:: TASK DIRECTIONS ::
What is needed is the full listing written out exactly, minus the pictures.

★ ★ ★ ★ ★ ★ ★

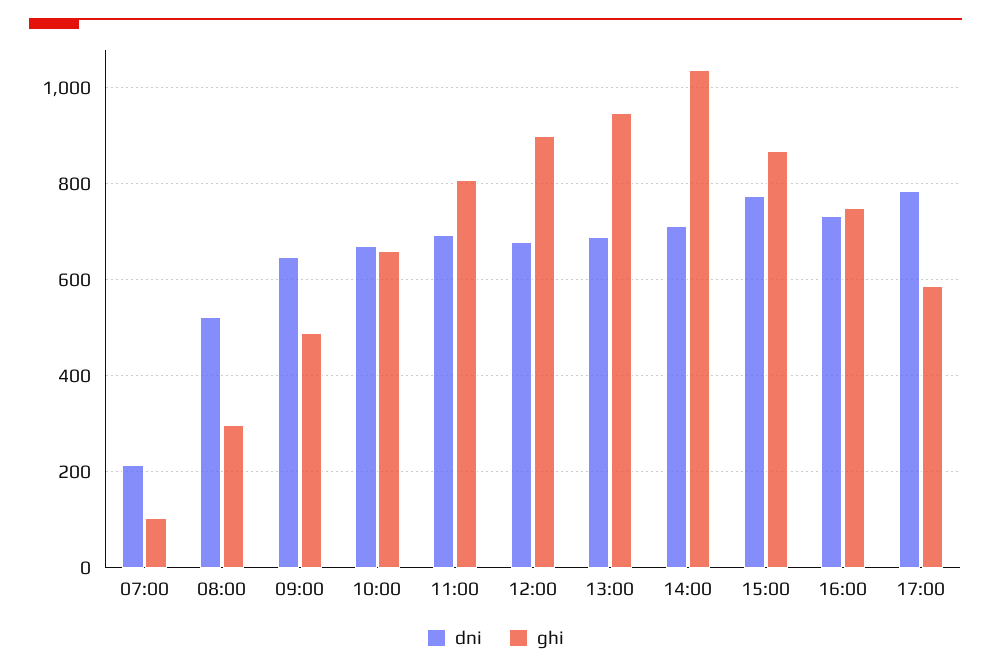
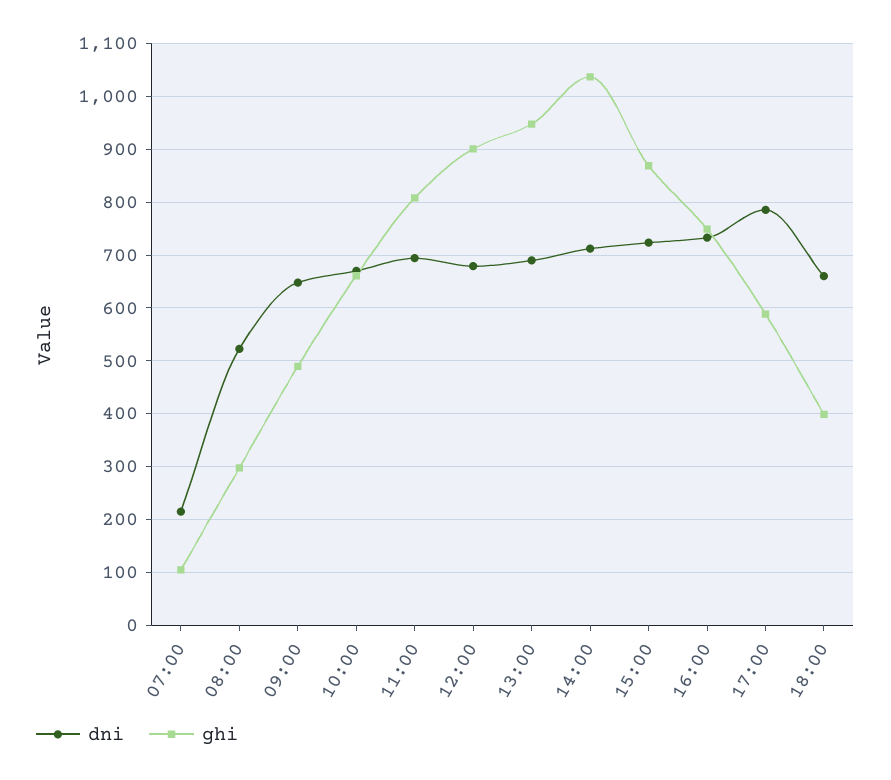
dni, 15:00: 780 -> 720
dni, 18:00: none -> 660
ghi, 18:00: none -> 400

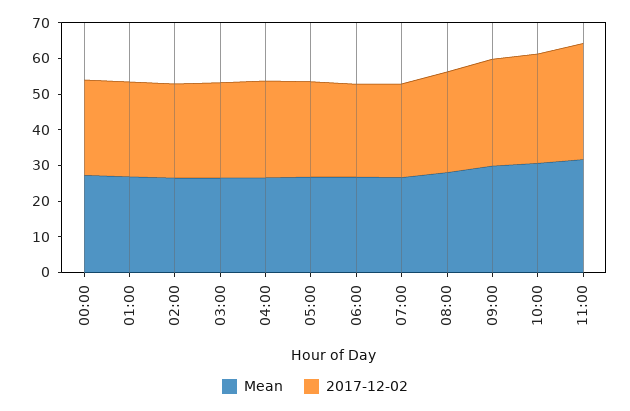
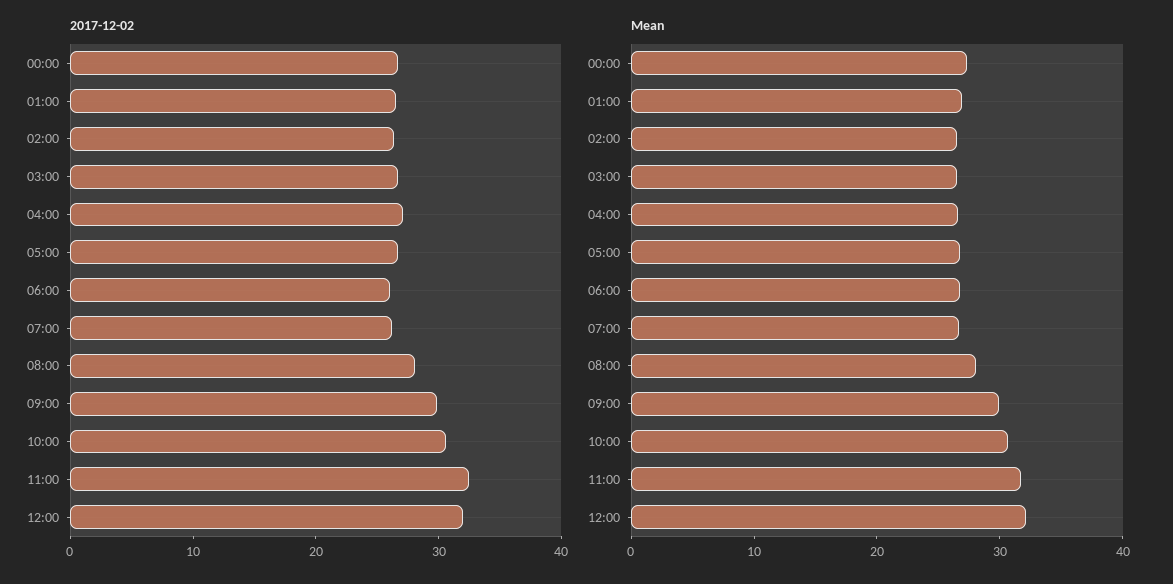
2017-12-02, 12:00: none -> 32
Mean, 12:00: none -> 32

★ ★ ★ ★ ★ ★ ★

:: FINAL ANSWER ::
dni, 15:00: 780 -> 720
dni, 18:00: none -> 660
ghi, 18:00: none -> 400

2017-12-02, 12:00: none -> 32
Mean, 12:00: none -> 32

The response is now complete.